This analysis also predicts that the stretches should have A1 and E symmetry, but since it has already been concluded that the molecule does not have C3v symmetry this result will not be discussed further.
D3h Symmetry - BCl3
\[ \begin{matrix} ~ & \begin{array} E & C_3 & C_2 & \sigma_h & S_3 & \sigma_v \end{array} \\ C_{C3v} = & \begin{pmatrix} 1 & 1 & 1 1 & 1 & 1 \\ 1 & 1 & -1 & 1 & 1 & -1 \\ 2 & -1 & 0 & 2 & -1 & 0 \\ 1 & 1 & 1 & -1 & -1 & -1 \\ 1 & 1 & -1 & -1 & 1 \\ 2 & -1 & 0 & -2 & 1 & 0 \end{pmatrix} & \begin{array} A_1':~ x^2 + y^2,~z^2 \\ A_2':~Rz \\ E':~(x,~y), ~(x^2 + y^2,~xy) \\ A1": \\ A2":~z \\ \text{E": (Rx, Ry), (xz, yz)} \end{array} & D3h = \begin{bmatrix} 1 \\ 2 \\ 3 \\ 1 \\ 2 \\ 3 \end{bmatrix} & \Gamma_{uma} = \begin{bmatrix} 4 \\ 1 \\ 2 \\ 4 \\ 1 \\ 2 \end{bmatrix} & \Gamma_{bonds} = \begin{bmatrix} 3 \\ 0 \\ 1 \\ 3 \\ 0 \\ 1 \end{bmatrix} \end{matrix} \nonumber \]

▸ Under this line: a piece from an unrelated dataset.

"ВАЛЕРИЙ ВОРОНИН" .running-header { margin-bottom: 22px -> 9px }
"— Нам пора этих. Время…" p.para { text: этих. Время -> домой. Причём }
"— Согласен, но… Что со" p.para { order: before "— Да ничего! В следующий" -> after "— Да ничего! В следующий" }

\[ \begin{matrix} A_1 = (C_{D3h}^T)^{<1>} & A_2 = (C_{D3h}^T)^{<2>} & E = (C_{D3h}^T)^{<3>} & A_{11} = (C_{D3h}^T)^{<4>} \\ A_{21} = (C_{D3h}^T )^{<5>} & E_1 = (C_{D3h}^T )^{<6>} & h = \sum D3h & \Gamma_{tot} = \overrightarrow{[ \Gamma_{uma} (A_{21} + E)]} \end{matrix} \nonumber \]

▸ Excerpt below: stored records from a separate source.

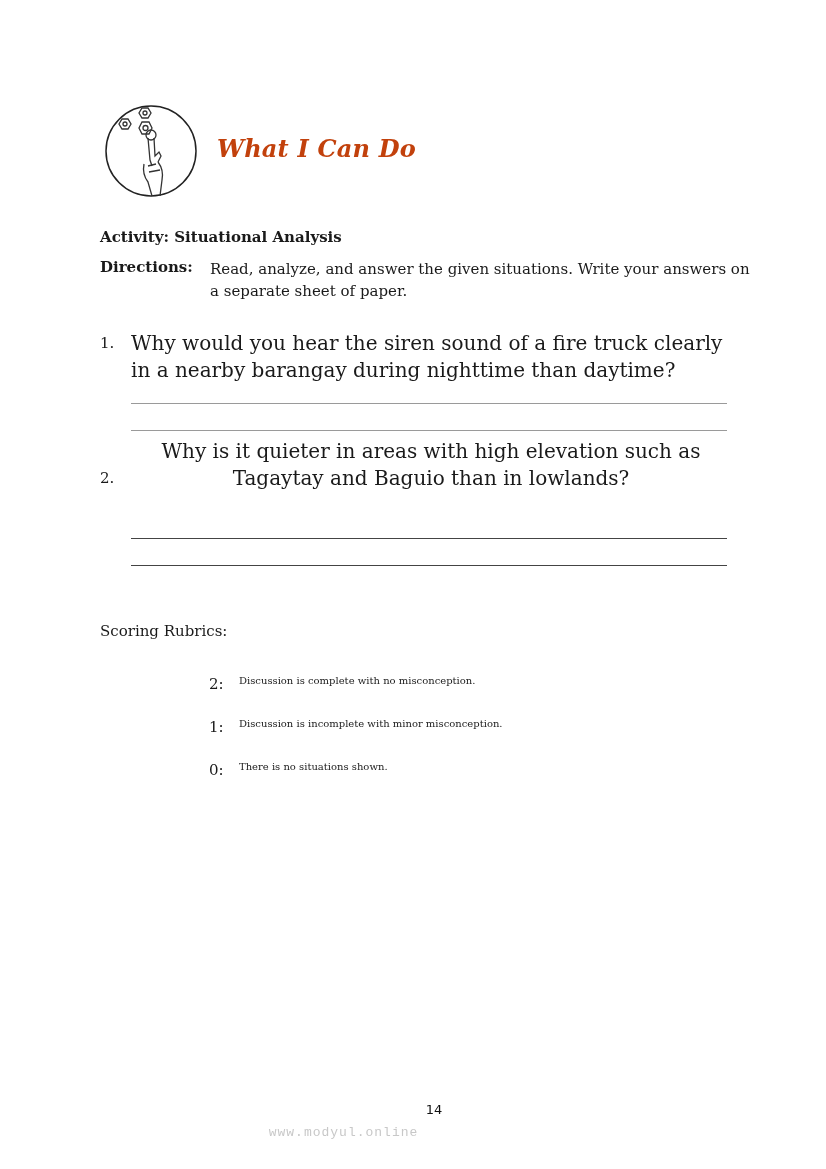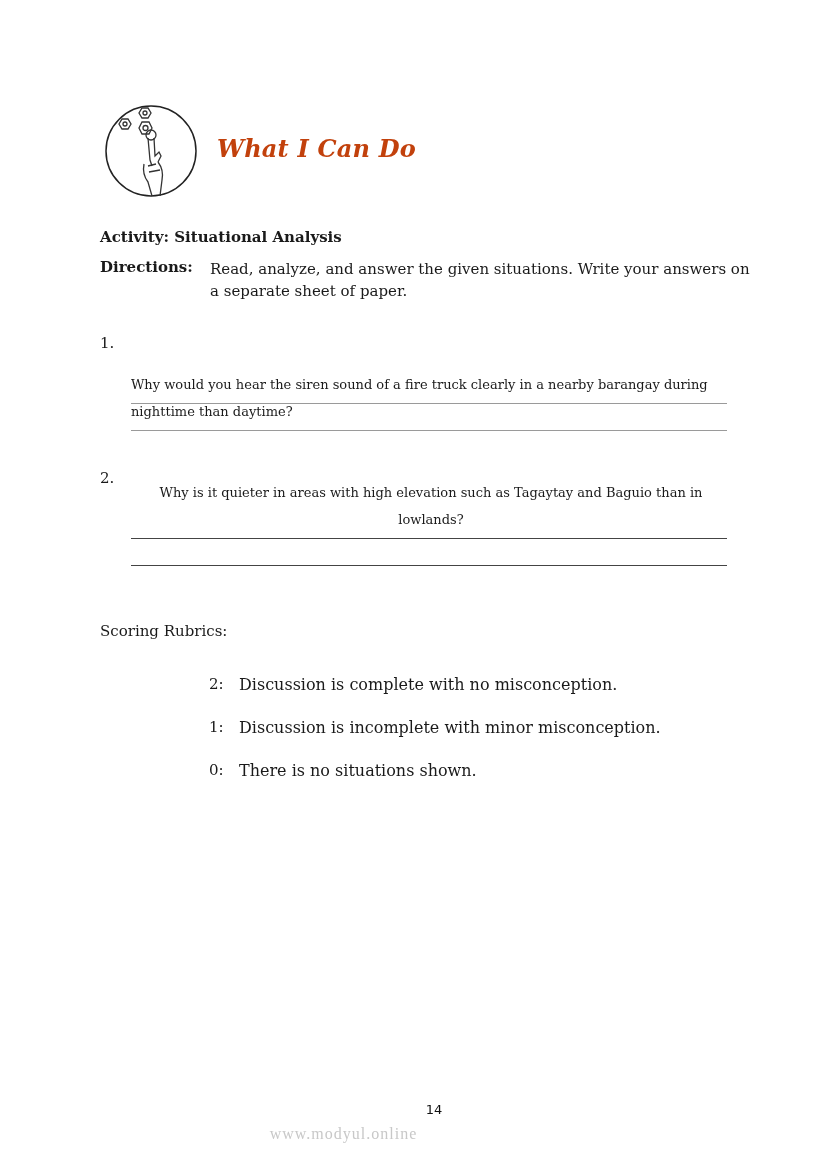"Why would you hear the" .q-text { font-size: 13px -> 20px; margin-top: 41px -> none }
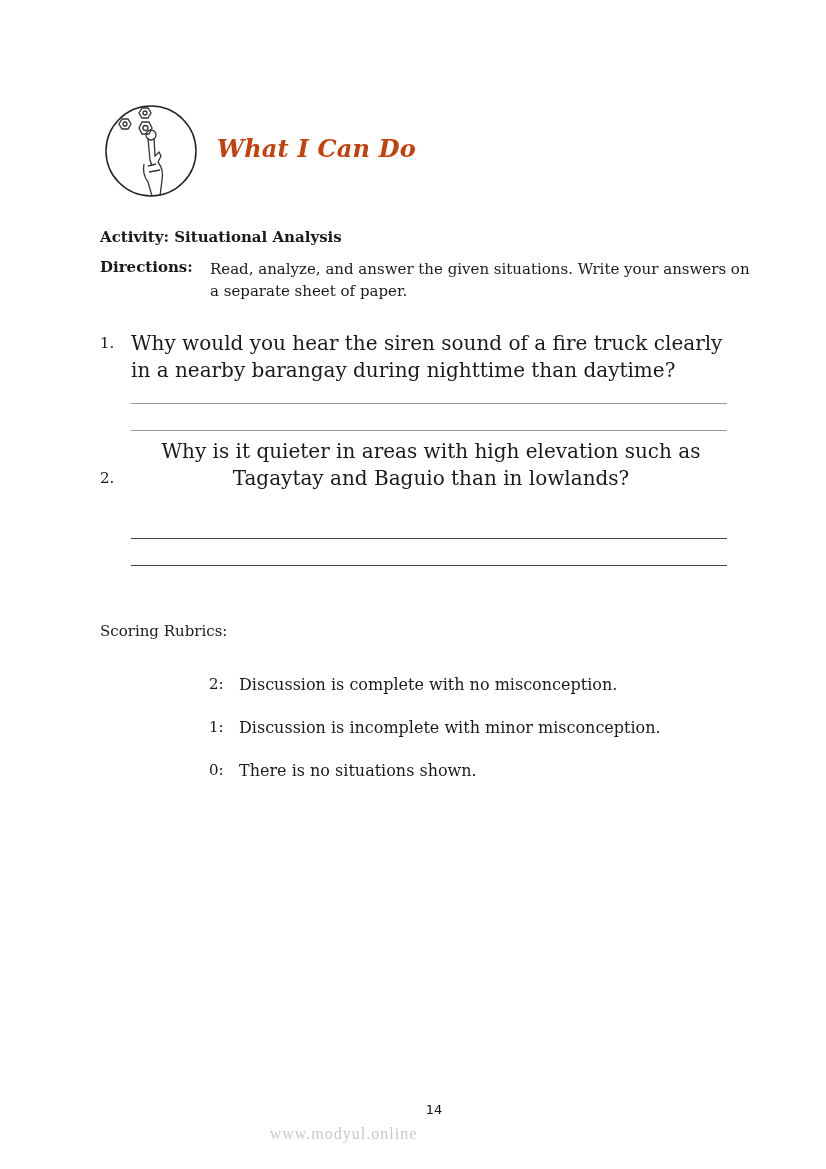"Discussion is complete with no" .rubric-desc { font-size: 16px -> 10px }
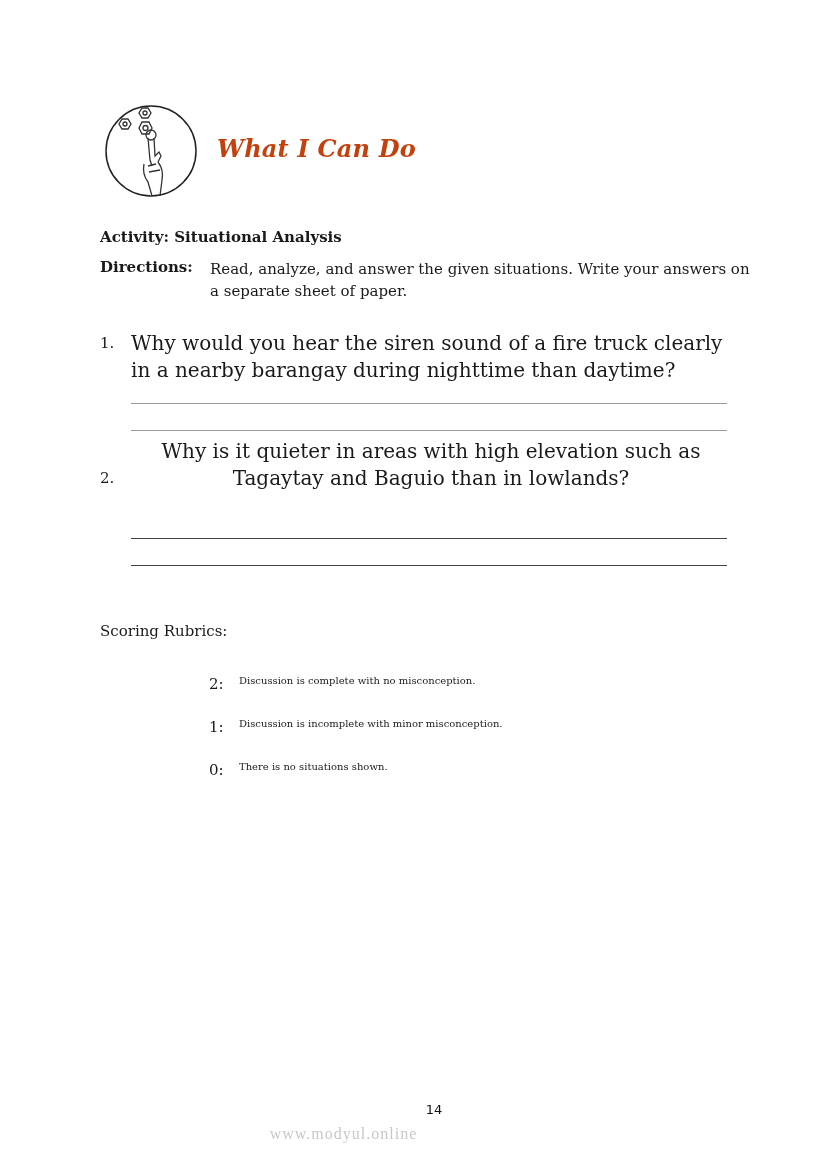"www.modyul.online" .watermark { font-family: Liberation Serif, serif -> Liberation Mono, monospace; font-size: 16px -> 13px }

\[ \begin{matrix} \Gamma_{tot}^T = \begin{pmatrix} 12 & 0 & -2 & 4 & -2 & 2 \end{pmatrix} & \Gamma_{vib} = \Gamma_{tot} - A_2 - E - A_{21} - E_1 & i = 1 .. 6 \\ \Gamma_{stretch} = \Gamma_{bonds} & \Gamma_{bend} = \Gamma_{vib} - \Gamma_{stretch} \end{matrix} \nonumber \]

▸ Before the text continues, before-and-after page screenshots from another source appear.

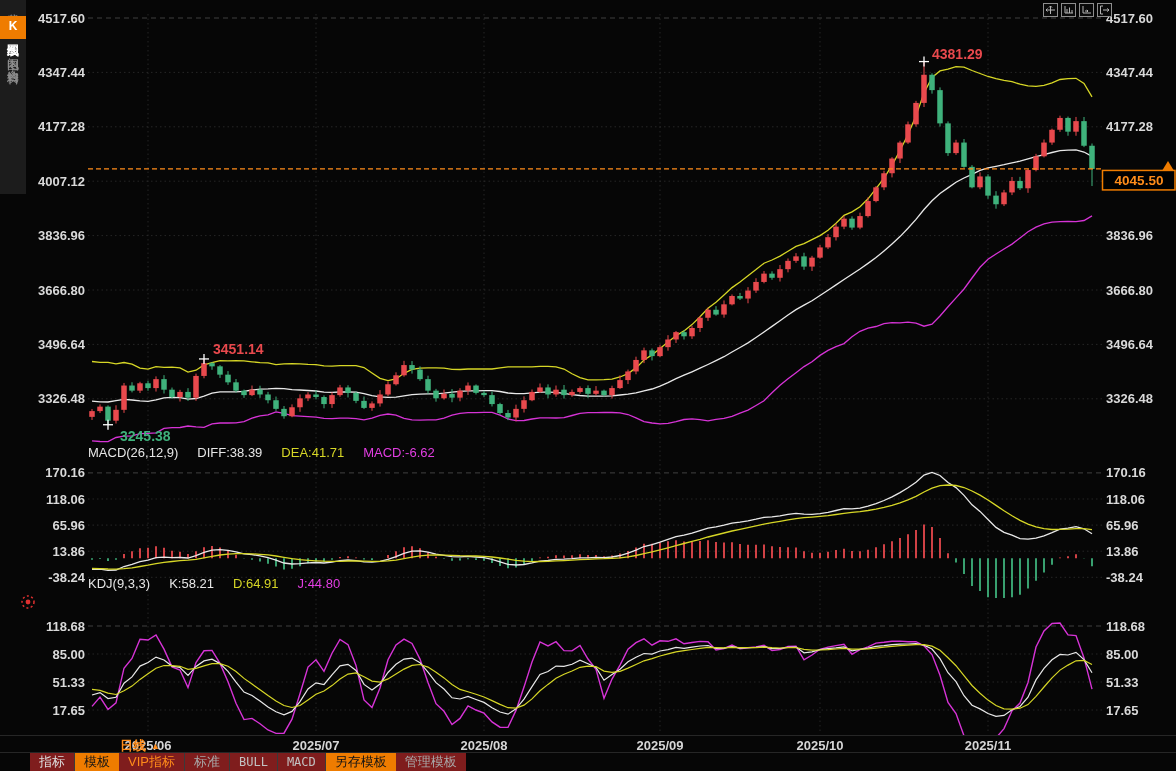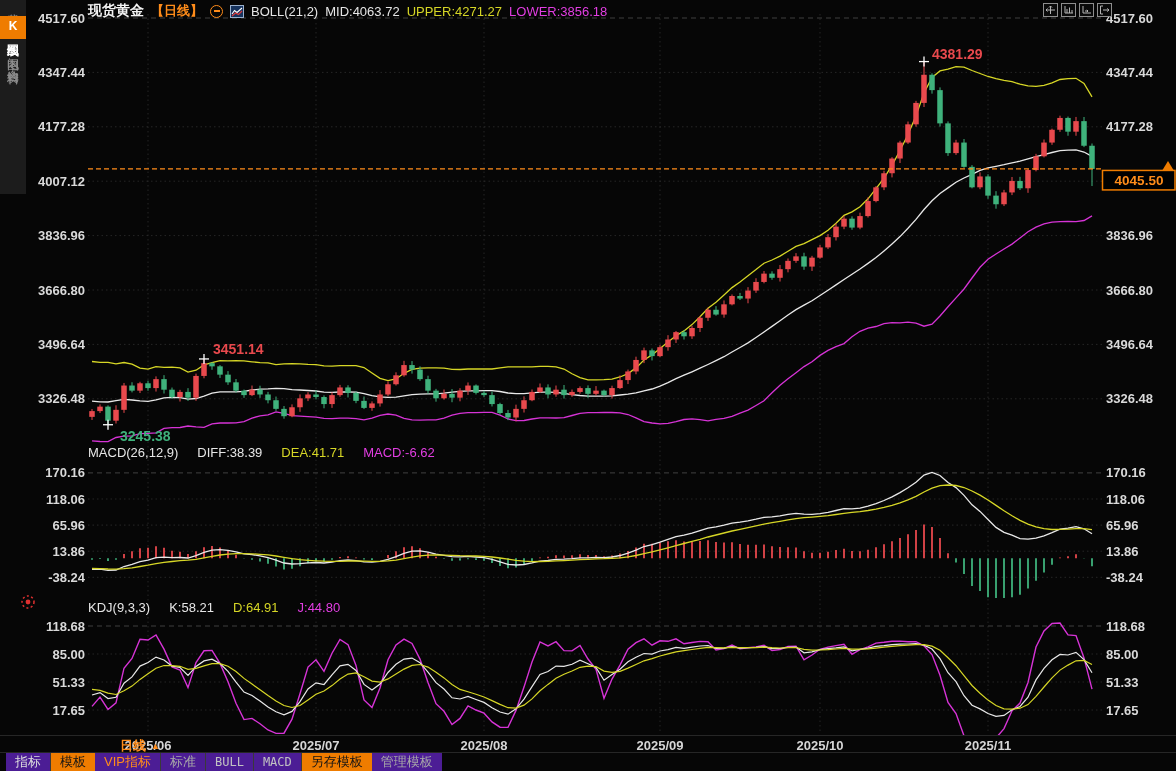"现货黄金" div.header-bar { html: <div> <span>现货黄金</span> <span>【日线】</span> <span></span> <span> <svg> <rect></rect> <polyline></polyline> <polyline></polyline> </svg> </span> <span>BOLL(21,2)</span> <span>MID:4063.72</span> <span>UPPER:4271.27</span> <span>LOWER:3856.18</span> </div> -> none }
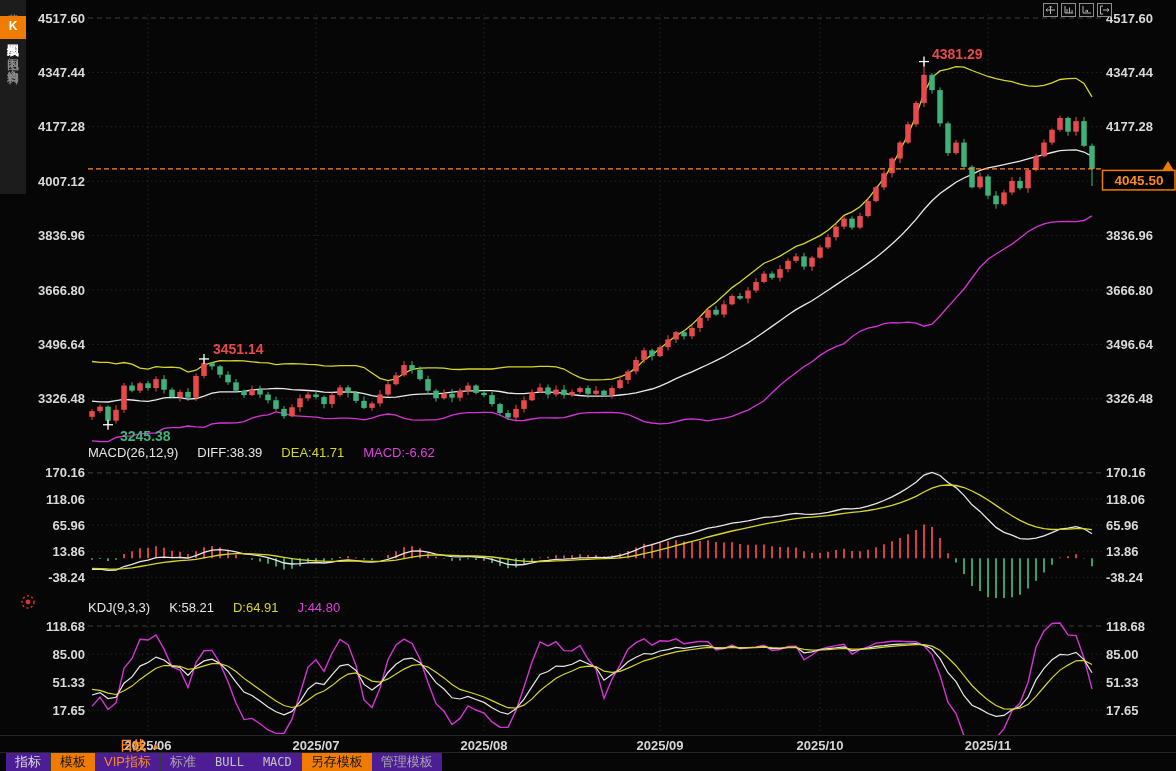"KDJ(9,3,3)" #kdj-header { top: 600px -> 576px }
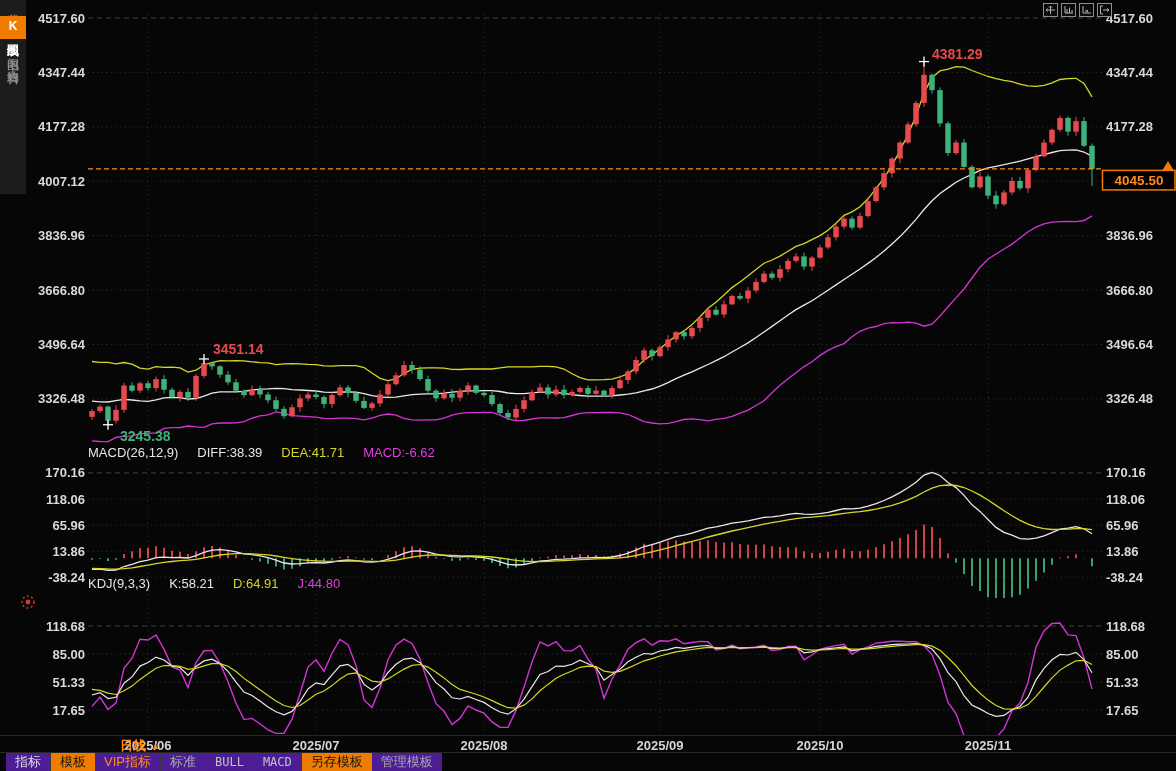"指标" .toolbar { background: #4c1d95 -> #7f1d1d; left: 6px -> 30px }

\[ \begin{matrix} \text{Vib}_i = \frac{ \sum \overrightarrow{ [D3h (C_{D3h}^T)^{<i>} \Gamma_{vib} ]}}{h} & \text{Stretch}_i = \frac{ \sum \overrightarrow{ [D3h (C_{D3h}^T)^{<i>} \Gamma_{stretch} ]}}{h} & \text{Bend}_i = \frac{ \sum \overrightarrow{ [D3h (C_{D3h}^T)^{<i>} \Gamma_{bend} ]}}{h} \\ \text{Vib} = \begin{bmatrix} 1 \\ 0 \\ 2 \\ 0 \\ 1 \\ 0 \end{bmatrix} \begin{array} A_1':~ x^2 + y^2,~z^2 \\ A_2':~Rz \\ E':~(x,~y), ~(x^2 + y^2,~xy) \\ A1": \\ A2":~z \\ \text{E": (Rx, Ry), (xz, yz)} \end{array} & \text{Stretch} = \begin{bmatrix} 1 \\ 0 \\ 1 \\ 0 \\ 0 \\ 0 \end{bmatrix} \begin{array} A_1':~ x^2 + y^2,~z^2 \\ A_2':~Rz \\ E':~(x,~y), ~(x^2 + y^2,~xy) \\ A1": \\ A2":~z \\ \text{E": (Rx, Ry), (xz, yz)} \end{array} \\ \text{Bend} = \begin{bmatrix} 0 \\ 0 \\ 1 \\ 0 \\ 1 \\ 0 \end{bmatrix} \begin{array} A_1':~ x^2 + y^2,~z^2 \\ A_2':~Rz \\ E':~(x,~y), ~(x^2 + y^2,~xy) \\ A1": \\ A2":~z \\ \text{E": (Rx, Ry), (xz, yz)} \end{array} \end{matrix} \nonumber \]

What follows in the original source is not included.